Andrew Unterberger: Em um momento em que há menos separação superficial do que nunca do hip-hop e do R&B, Chris Brown se destaca em fazer o tipo de single que atinge o formato de rádio em seu centro morto. Eles são energéticos e cativantes o suficiente para caber ao lado de faixas de clubes de rap mais hype, mas também melancólicos o suficiente para se encaixarem com mais R&B downtempo. É um nicho que seu parceiro “No Guidance” também preencheu com sucesso na última década.

4. Embora Young Thug tenha marcado dois hits número 1 da Hot 100 como artista de destaque, esta é agora sua música mais bem-cantada como protagonista ou co-líder. O sucesso de “Go Crazy” é significativo para sua própria carreira, você acha, ou a maioria das pessoas simplesmente pensa nisso como uma música de Chris Brown em que Young Thug está?

Josh Glicksman: Praticamente qualquer hit top-5 no Hot 100 é significativo para a carreira de um artista, mas apesar do co-líder, essa música será lembrada mais como uma música de Chris Brown do que qualquer outra coisa. O canto de Young Thug faz um bom elogio a “Go Crazy”, mas tem todos os elementos de um sucesso patenteado do Breezy. Aqueles que procuram as vibrações clássicas do Thugger ainda se sentem muito mais propensos a optar por algo como “Wyclef Jean” ou o Gunna-featuring “Hot”.

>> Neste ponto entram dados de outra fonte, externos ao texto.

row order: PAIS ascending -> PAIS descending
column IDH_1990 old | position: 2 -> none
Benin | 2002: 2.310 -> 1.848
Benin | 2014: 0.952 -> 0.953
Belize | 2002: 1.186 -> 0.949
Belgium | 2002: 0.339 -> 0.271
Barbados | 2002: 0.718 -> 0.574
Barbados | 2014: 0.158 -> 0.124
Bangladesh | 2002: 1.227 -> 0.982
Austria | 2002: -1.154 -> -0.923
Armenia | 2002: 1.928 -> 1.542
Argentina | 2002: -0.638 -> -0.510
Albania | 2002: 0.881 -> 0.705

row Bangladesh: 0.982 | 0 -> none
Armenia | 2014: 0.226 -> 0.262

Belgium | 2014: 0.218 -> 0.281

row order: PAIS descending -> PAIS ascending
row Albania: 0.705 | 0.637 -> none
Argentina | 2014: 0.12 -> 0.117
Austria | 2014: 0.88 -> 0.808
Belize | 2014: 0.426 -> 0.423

Carl Lamarre: Eu vou com o último. Eu ainda acho que “Go Crazy” é principalmente o território de Breezy e que Thugger fez uma ótima adição. Ele fez o suficiente para criar impacto e deixar as pessoas saberem que ele está na música, mas, novamente, os vocais e melodias de Breezy brilham muito “loucos” nesta.

Jason Lipshutz: “Go Crazy” não marca nenhum tipo de “momento de avanço” para Young Thug como artista mainstream, já que é outra colaboração de sucesso para sua coleção… mas essa coleção tem crescido rapidamente nos últimos cinco anos, e ver seu nome nos confins superiores do Hot 100 não parece mais um acaso para os fãs de longa data. Sua capacidade de ajudar em singles enormes enquanto ainda mantém seu charme idiossincrático é invejável — a maioria dos rappers com bases de fãs cult e entregas de campo esquerdo nunca cheirará o tipo de sucesso a longo prazo que Thugger tem desfrutado.

Heran Mamo: Depois de lançar seu álbum de estreia So Much Fun em 2019 — ainda é estranho pensar como um artista tão influente na última década quanto ele não lançou um LP legítimo — o rapper teve umblowout 2020 com base apenas em recursos. Ele traçou 14 hits no Hot 100 ao lado de Travis Scott (“Franchise”), Gunna (“Dollaz on My Head”), Megan Thee Stallion (“Don’t Stop”) e muito mais, e “Go Crazy” estava entre os dois top 10 hits. Mas como a produção de Thug não foi tão amplamente recebida ou amigável para o rádio quanto a de Chris Brown na última década, o nome deste último assumiu mais como artista principal.

Andrew Unterberger: É engraçado como o sucesso de Young Thug meio que corre em dois paralelos neste momento, com várias aparições em sucessos de rádio com os quais seus maiores fãs provavelmente poderiam se importar menos, e uma variedade ainda maior de clássicos underground que mal pastavam na Hot 100, se é que mal pastavam. De qualquer forma, “Go Crazy” é uma adição digna à primeira categoria, mas ainda é um sucesso de Chris Brown em primeiro lugar — e se Young Thug estivesse competindo em um Verzuz neste fim de semana, 50/50 sobre se ele jogaria ou não.